TASK GOAL - Word for word, please restate each record and pass over the pictures.

RECORDS PROVIDED -
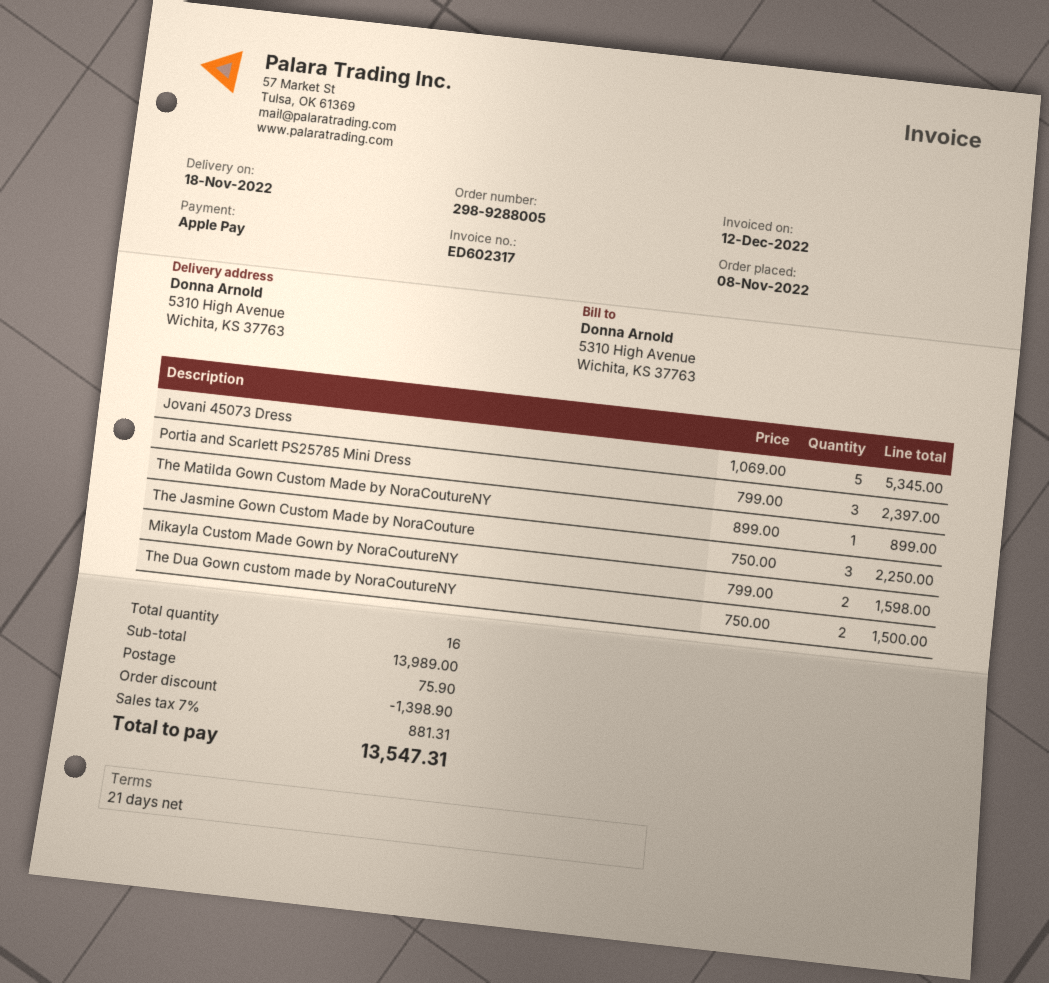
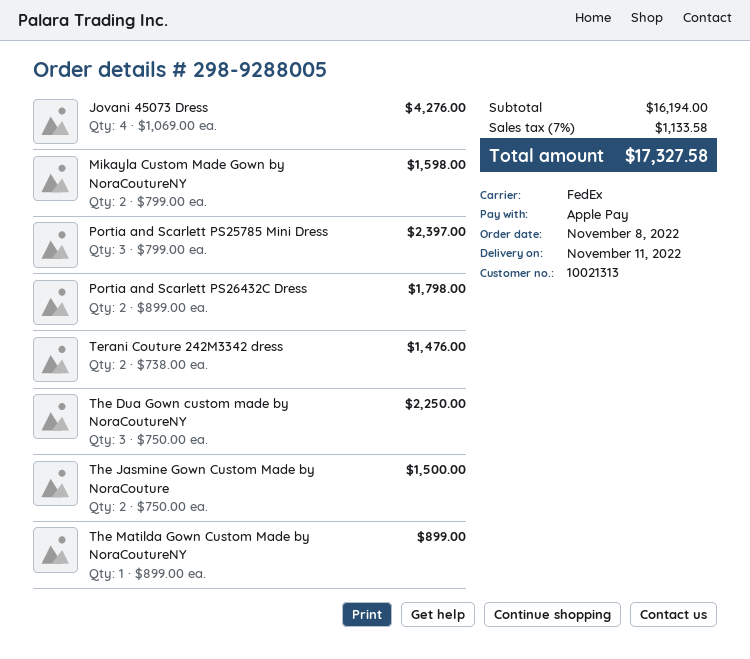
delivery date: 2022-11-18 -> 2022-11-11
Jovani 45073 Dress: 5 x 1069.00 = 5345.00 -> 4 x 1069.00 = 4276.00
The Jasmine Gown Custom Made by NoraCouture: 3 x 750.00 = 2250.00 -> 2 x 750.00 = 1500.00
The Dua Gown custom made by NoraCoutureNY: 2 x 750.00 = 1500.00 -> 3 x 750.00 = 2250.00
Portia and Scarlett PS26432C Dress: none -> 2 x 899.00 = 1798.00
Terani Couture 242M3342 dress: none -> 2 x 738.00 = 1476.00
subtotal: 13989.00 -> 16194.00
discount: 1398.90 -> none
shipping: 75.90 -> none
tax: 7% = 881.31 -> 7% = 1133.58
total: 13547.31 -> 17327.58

TASK RESPONSE -
delivery date: 2022-11-18 -> 2022-11-11
Jovani 45073 Dress: 5 x 1069.00 = 5345.00 -> 4 x 1069.00 = 4276.00
The Jasmine Gown Custom Made by NoraCouture: 3 x 750.00 = 2250.00 -> 2 x 750.00 = 1500.00
The Dua Gown custom made by NoraCoutureNY: 2 x 750.00 = 1500.00 -> 3 x 750.00 = 2250.00
Portia and Scarlett PS26432C Dress: none -> 2 x 899.00 = 1798.00
Terani Couture 242M3342 dress: none -> 2 x 738.00 = 1476.00
subtotal: 13989.00 -> 16194.00
discount: 1398.90 -> none
shipping: 75.90 -> none
tax: 7% = 881.31 -> 7% = 1133.58
total: 13547.31 -> 17327.58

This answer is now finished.